La Cour suprême du Canada a biffé un morceau de la législation linguistique du Québec. Elle a livré un arrêt unanime, hier, qui donne un an au Québec pour réécrire sa Loi 104 qui mettait un frein aux transferts de quelque 500 élèves francophones et allophones vers des écoles anglaises. À ce propos, l'essentiel de ce que dit la Cour dans l'arrêt Nguyen se résume en quelques mots : « Les moyens choisis ne sont pas proportionnels aux objectifs recherchés ».
Car, sur le fond, sur la pertinence que le Québec adopte des mesures spécifiques pour protéger la langue française, la Cour suprême est totalement en accord. Elle accepte le principe de mesures spécifiques pour favoriser l'épanouissement du français et sa prépondérance au Québec, ce qui ne contrevient aucunement à la Constitution de 1982. Cette reconnaissance est importante, cruciale même. Les Québécois devraient s'en réjouir, car il assure leur pérennité en terre d'Amérique.
Mais voilà, le Québec n'a toujours pas ratifié cette Constitution, ce qui demeure une contradiction dans une fédération comme celle du Canada. Plusieurs gouvernements successifs n'ont pas démontré le courage de corriger cette erreur historique. C'est pourquoi toute référence à cette assise juridique du Canada donne de l'urticaire aux groupes nationalistes qui la rejettent en bloc. Ils considèrent très durement toute décision. Pauline Marois, la chef du Parti québécois, a lancé que « la Cour suprême vient encore une fois affaiblir notre Charte de la langue française ». La Fédération des travailleurs et travailleuses du Québec (FTQ) a parlé d'une « brèche béante » créée par la Cour suprême, et Jean-Paul Perreault, d'Impératif français, a qualifié la décision de « geste de mépris et d'oppression ».
Deux cas types
Pourtant, la Cour suprême n'a pas ouvert toutes grandes les portes de l'éducation en anglais. La « brèche béante » ne s'applique pourtant qu'à deux cas types bien précis qui, si le Québec corrige correctement sa Loi 104, ne s'appliquera probablement qu'à quelques dizaines d'écoliers par an, tout au plus. Il n'y aura pas là de quoi changer le paysage linguistique du Québec.
Dans le premier cas, le Québec, sous Bernard Landry, avait légiféré pour mettre fin à un subterfuge qu'utilisaient des familles allophones - et même plusieurs familles francophones - pour envoyer leurs enfants à l'école anglaise. Ils les envoyaient dans des écoles privées non subventionnées, des « écoles passerelles » comme elles ont été baptisées. La Cour a bien vu là un subterfuge pour contourner la loi.
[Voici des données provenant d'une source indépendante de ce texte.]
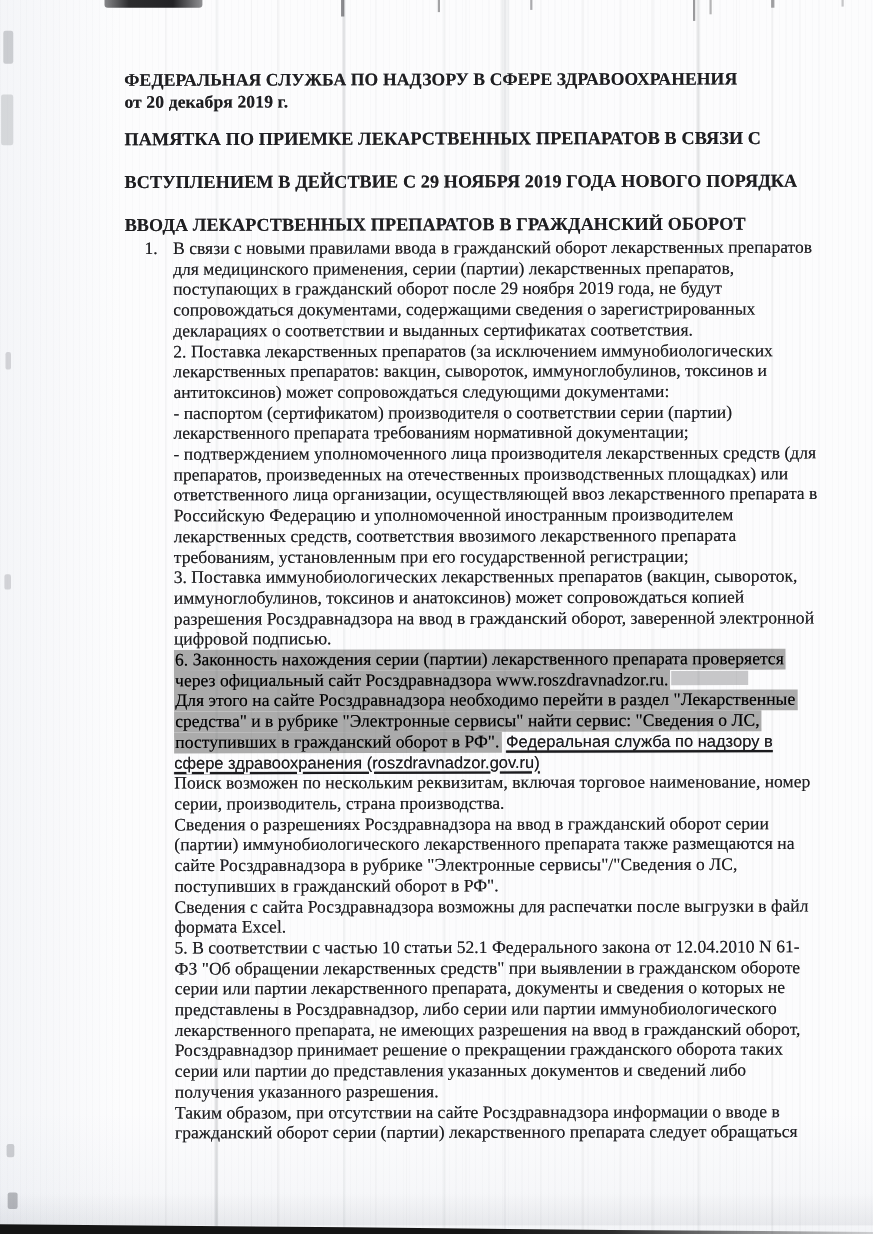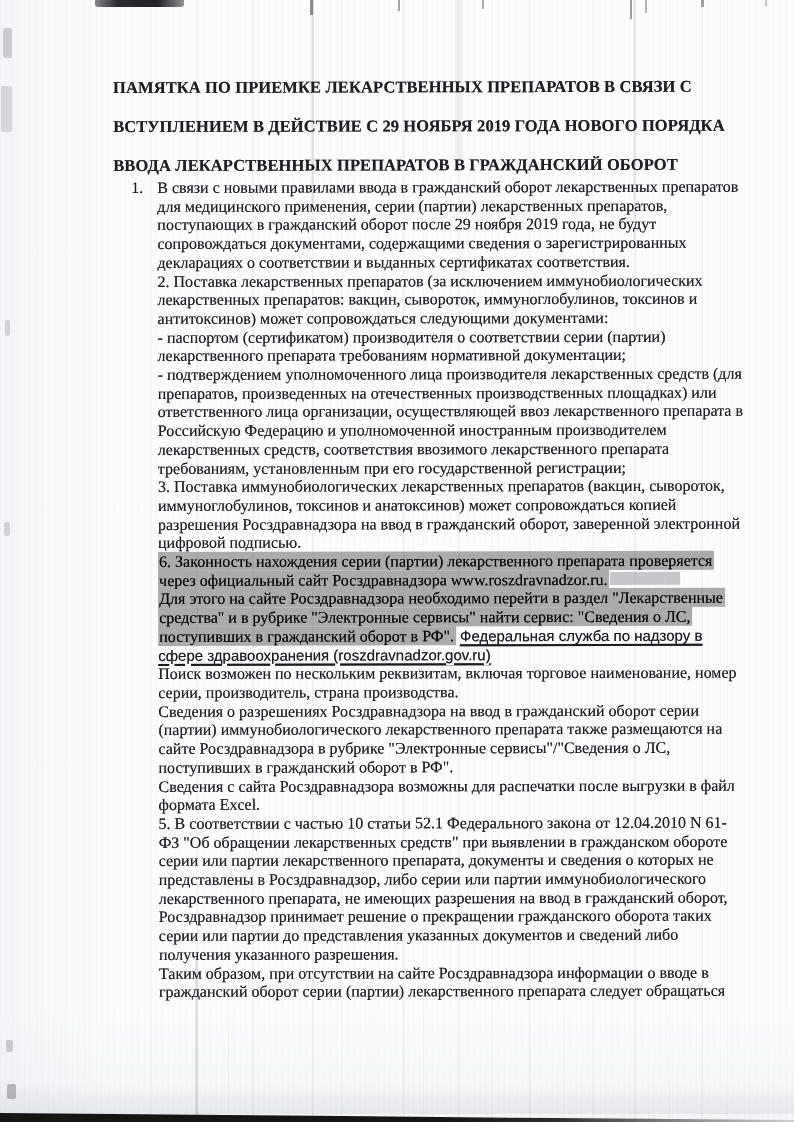--- a/index.html
+++ b/index.html
@@ -70,6 +70,7 @@
   <div class="content">
 
     <div class="doc-header">
+      <div>ФЕДЕРАЛЬНАЯ СЛУЖБА ПО НАДЗОРУ В СФЕРЕ ЗДРАВООХРАНЕНИЯ</div>
     </div>
 
     <div class="title">

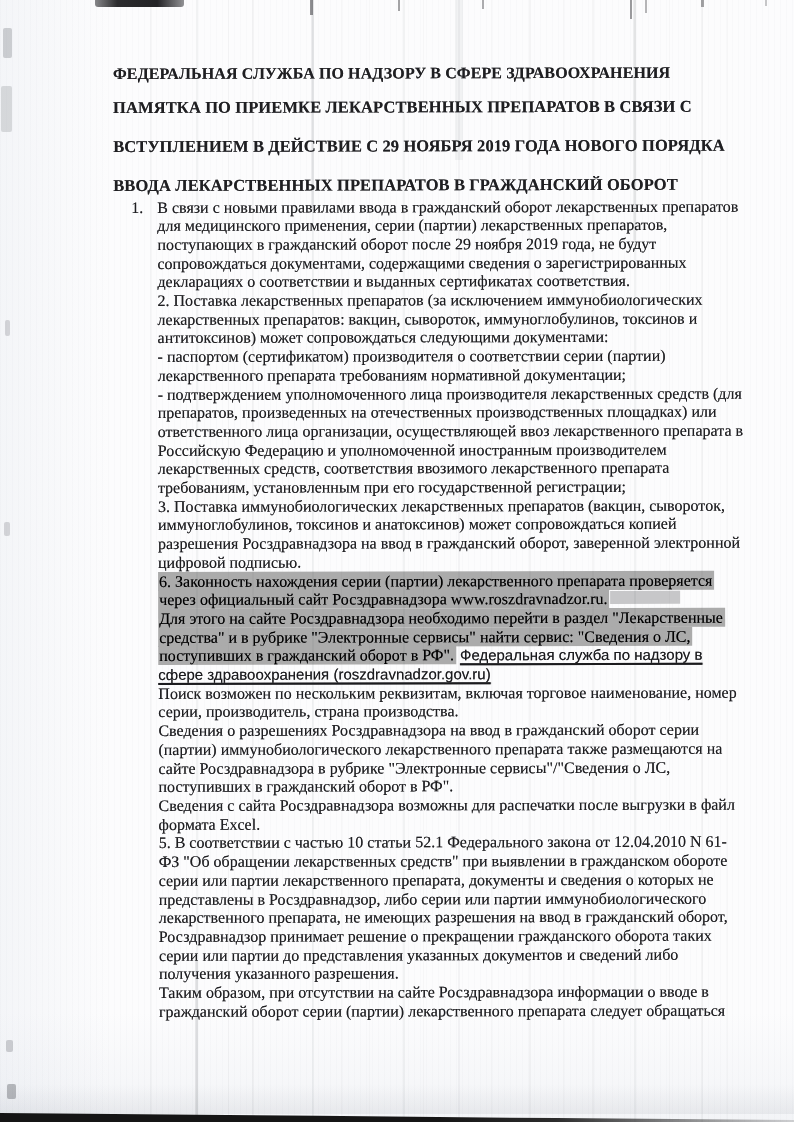--- a/index.html
+++ b/index.html
@@ -71,6 +71,7 @@
 
     <div class="doc-header">
       <div>ФЕДЕРАЛЬНАЯ СЛУЖБА ПО НАДЗОРУ В СФЕРЕ ЗДРАВООХРАНЕНИЯ</div>
+      <div>от 20 декабря 2019 г.</div>
     </div>
 
     <div class="title">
Mais la Cour dit aussi que le Québec ne pouvait faire fi de cette scolarité quand il voulait leur interdire l'accès à l'école anglaise. Il n'a pas dit que le Québec n'avait pas le droit de le faire, mais qu'il devait le faire différemment. Elle donne ainsi un an au Québec pour rectifier le tir. Cela ne devrait pas être difficile et cela ne donnera pas davantage le droit à ces allophones et aux quelques francophones d'éviter l'enseignement en français au Québec.
Dans le second cas, la Cour suprême a reconnu les droits linguistiques de la fratrie, un principe cher aux Franco-Ontariens. Lorsqu'un enfant est admis dans une école, il l'ouvre de facto à tous ses frères et soeurs. En Ontario, cela est crucial pour les ayants droit francophones à l'école et, par extension, pour des services accessoires comme le transport scolaire, l'appui linguistique, les services professionnels, etc. Pour les francophones minoritaires du pays, la décision aurait pu mener à des coupes à l'école française, et à une érosion supplémentaire de leurs communautés. Entre leur fermer la porte complètement ou exiger du Québec qu'il réécrive sa législation, la décision de la Cour apparaît donc raisonnable.
Au Québec, les questions linguistiques sont des barils de poudre. Considéré sans discernement, l'arrêt Nguyen paraît comme un paquet d'allumettes posé sciemment près du baril. Décodé, il s'avère un avertissement à déplacer les barils pour éviter la catastrophe.